Quelle est cette peur qui nous paralyse et qui nous empêche encore aujourd'hui de proclamer haut et fort que le Christ est vivant à travers les hommes et les femmes de notre temps? Cette peur se manifeste, non seulement chez les chrétiens de la base, mais aussi chez ceux qui exercent l'autorité dans l'Église: la peur de la modernité, du relativisme, de l'étranger, du non-croyant; la peur du risque de l'engendrement dans la foi, où le résultat ne nous appartient pas, mais où l'espérance est à son meilleur, et cette peur se traduit souvent par des paroles et des gestes insensés qui choquent, qui scandalisent et qui divisent.

L'accueil par le pape Benoît XVI de quatre évêques intégristes au sein de l'Église, sous prétexte d'unité ecclésiale, en a choqué plus d'un, lorsqu'on sait l'attitude de ce pape envers les théologiens, les exégètes, les évêques, les prêtres, les religieux(ses) et les croyants de tendance progressiste qui relisent l'Évangile et qui l'actualisent dans le monde d'aujourd'hui.

L'excommunication de l'entourage de cette jeune Brésilienne qui a subi un avortement à la suite d'un viol répétitif de son beau-père a scandalisé, partout dans le monde, des croyants qui comprennent difficilement le peu de compassion de certains dirigeants de l'Église. Et ces propos malheureux du pape sur le condom, rapportés par tous les médias, dans l'avion le conduisant en Afrique, ont été la goutte qui a fait déborder le vase pour de nombreux catholiques d'ici et d'ailleurs qui n'en peuvent plus d'entendre ces discours qui méprisent la réalité humaine contemporaine.

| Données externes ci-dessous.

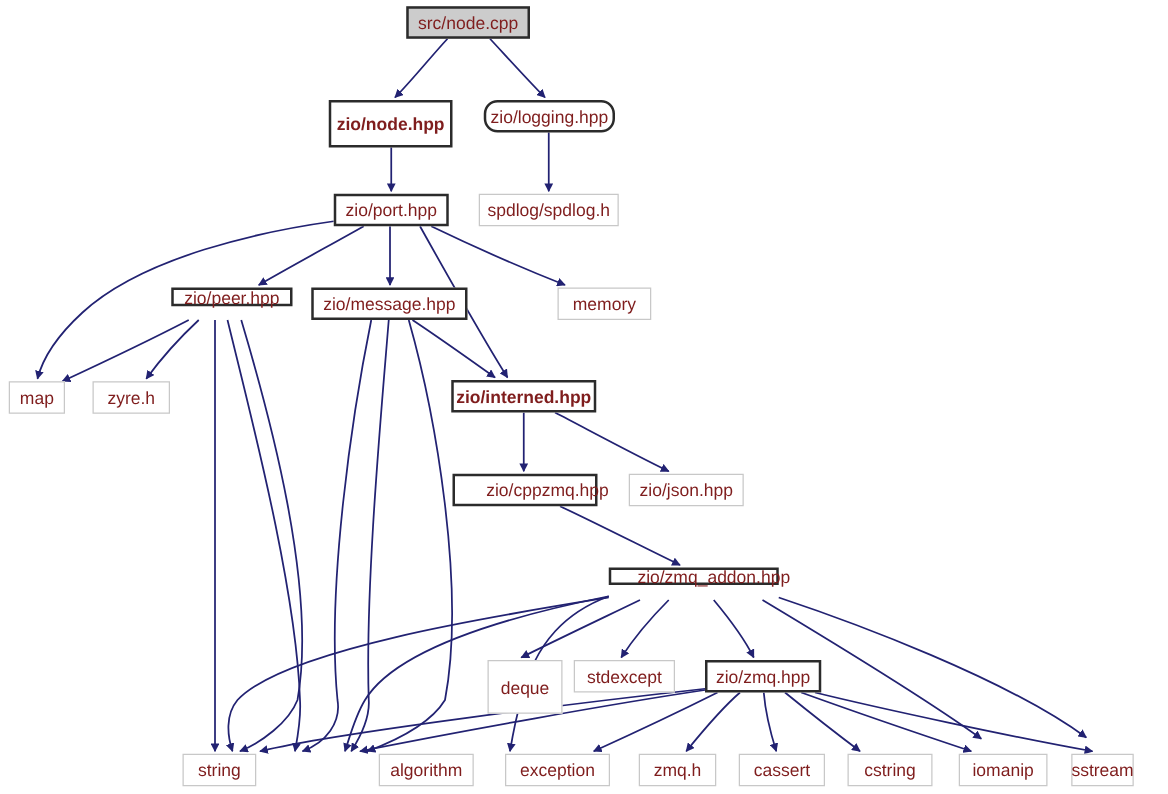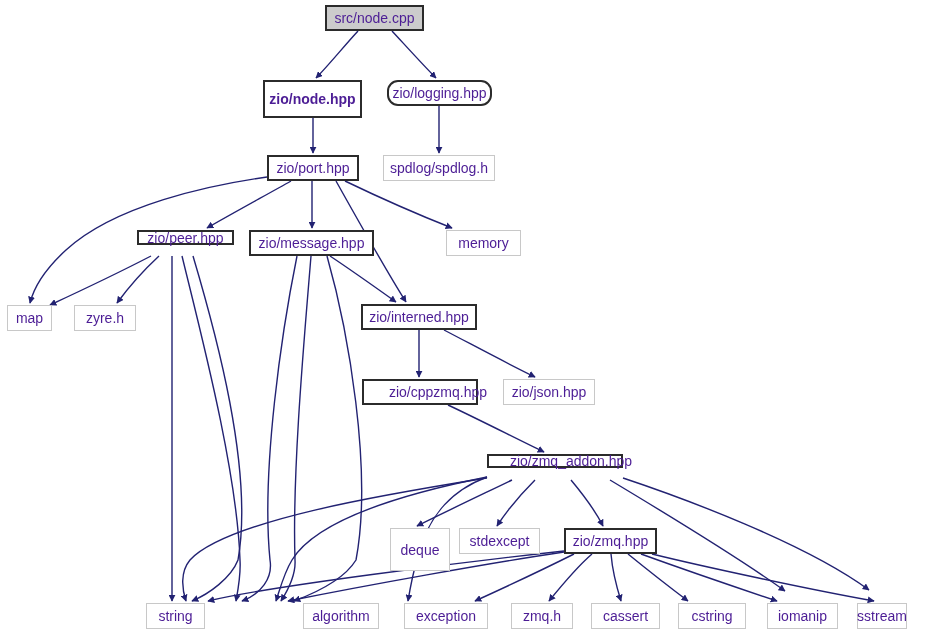"src/node.cpp" .node { color: #4c1d95 -> #7f1d1d }
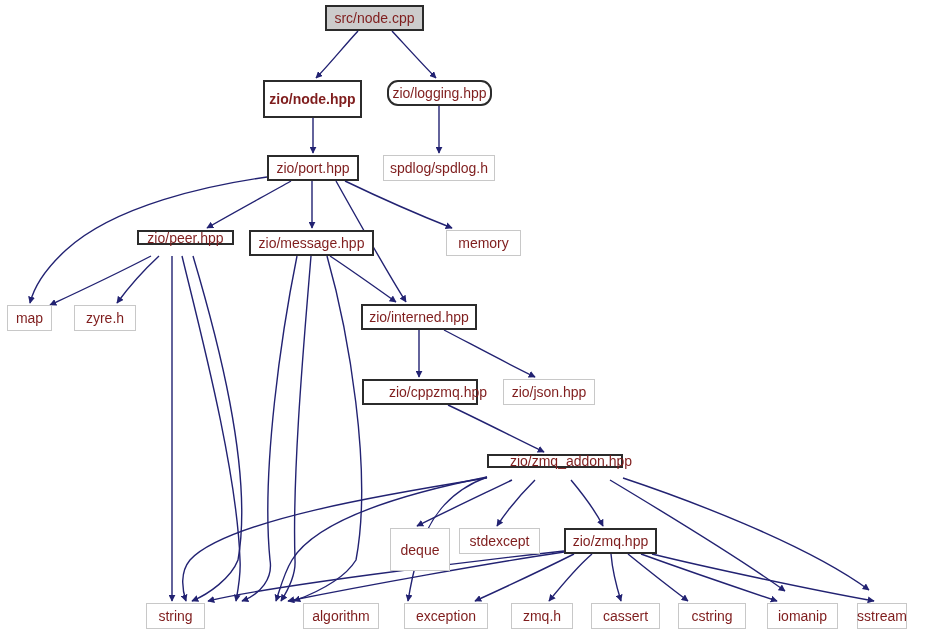"zio/interned.hpp" div.node { font-weight: none -> bold }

Lorsque 30 millions d'Africains souffrent du sida, on peut s'attendre à des paroles de réconfort pour les efforts de tous les intervenants, sur le terrain, qui cherchent désespérément à enrayer cette terrible maladie du sol africain. Il est vrai que le condom n'est pas la solution à cette épidémie; il faut plus que ça. Mais peut-on imposer l'abstinence à toutes les personnes qui sont atteintes du VIH? Lorsque le feu fait rage, ce n'est pas le temps de discourir sur la prévention; c'est le temps d'éteindre l'incendie. Ensuite, on peut parler de responsabilisation et d'humanisation de la sexualité. Qu'on le veuille ou non, le condom est un moyen efficace pour freiner la propagation du sida. Ce n'est plus un contraceptif, c'est un préservatif.

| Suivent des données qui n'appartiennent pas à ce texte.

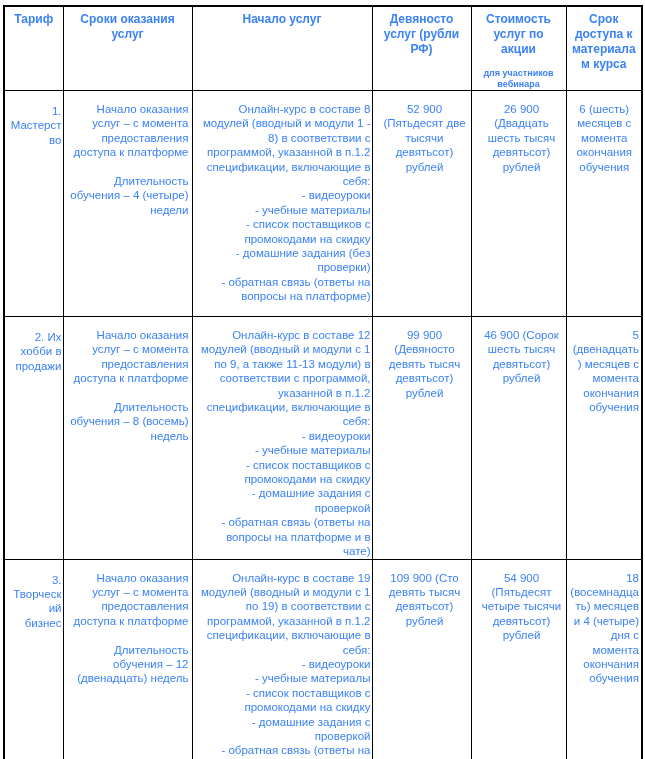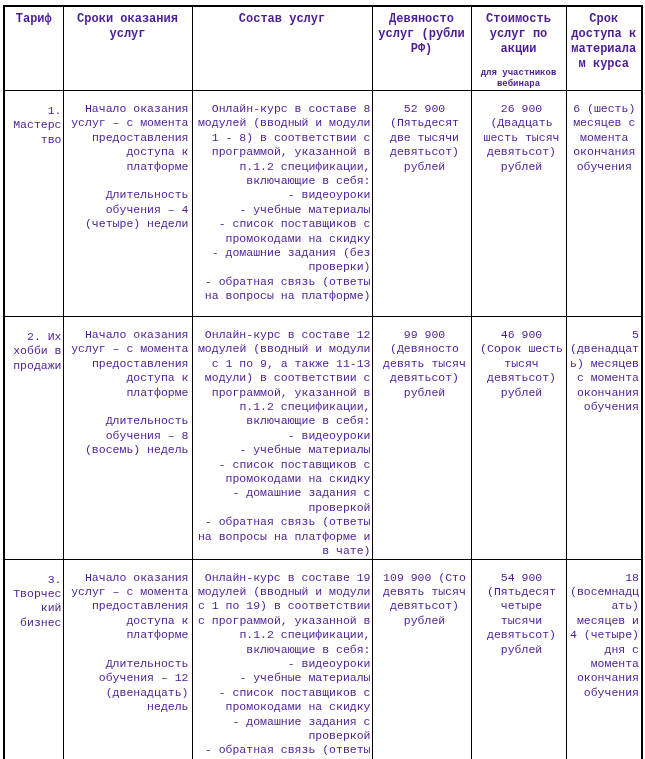"Тариф" .page { color: #4c1d95 -> #3b82f6; font-family: Liberation Mono, monospace -> Liberation Sans, sans-serif }
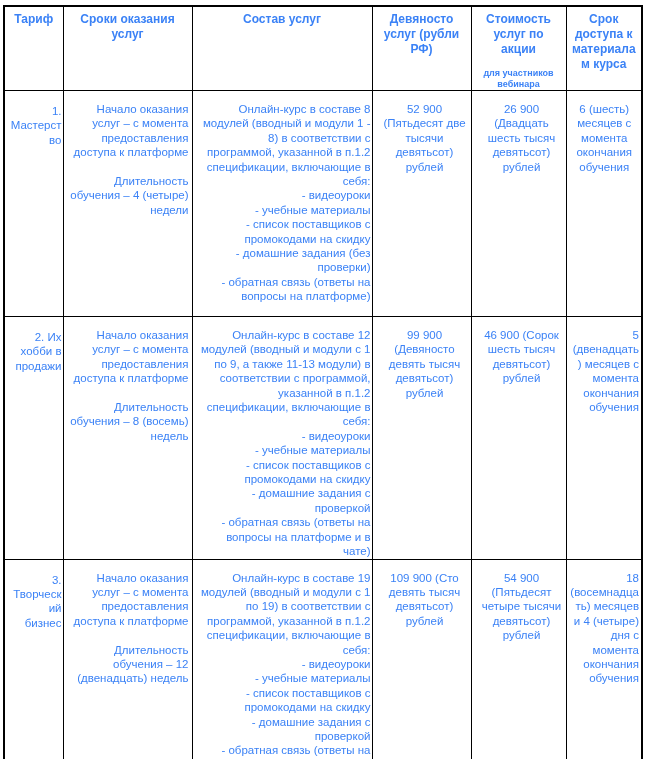"Состав услуг" th { text: Состав -> Начало }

Tous ces événements ont été pour plusieurs des raisons suffisantes pour apostasier ou plutôt pour abandonner l'Église. Je ne suis vraiment pas d'accord avec eux; on ne quitte pas le bateau pendant une tempête. On affronte l'orage et on cherche ensemble des solutions. Personnellement, j'ai quitté la politique pour exercer mon ministère de prêtre, parce que je crois toujours en l'Église catholique, et je sais pertinemment bien que l'Église, ce sont d'abord les croyants de tous les horizons, les chrétiens de la base, les missionnaires, les prêtres et les évêques qui sont solidaires des plus démunis, des pauvres, des opprimés, des marginalisés et des blessés de la vie. Au lieu d'apostasier sa foi, pourquoi ne pas les appuyer? Ce n'est pas en baissant les bras et en démissionnant qu'on peut changer les choses.

Au contraire, il faut rappeler à toute l'Église que le message d'espérance du Christ de l'Évangile doit être annoncé au monde entier. Serions-nous comme ces femmes de l'évangile de Marc qui n'ont rien dit à personne parce qu'elles avaient peur? Si c'est le cas, le Christ ne peut être ressuscité, parce que nous sommes incapables d'en témoigner et de le représenter. Joyeuses Pâques quand même!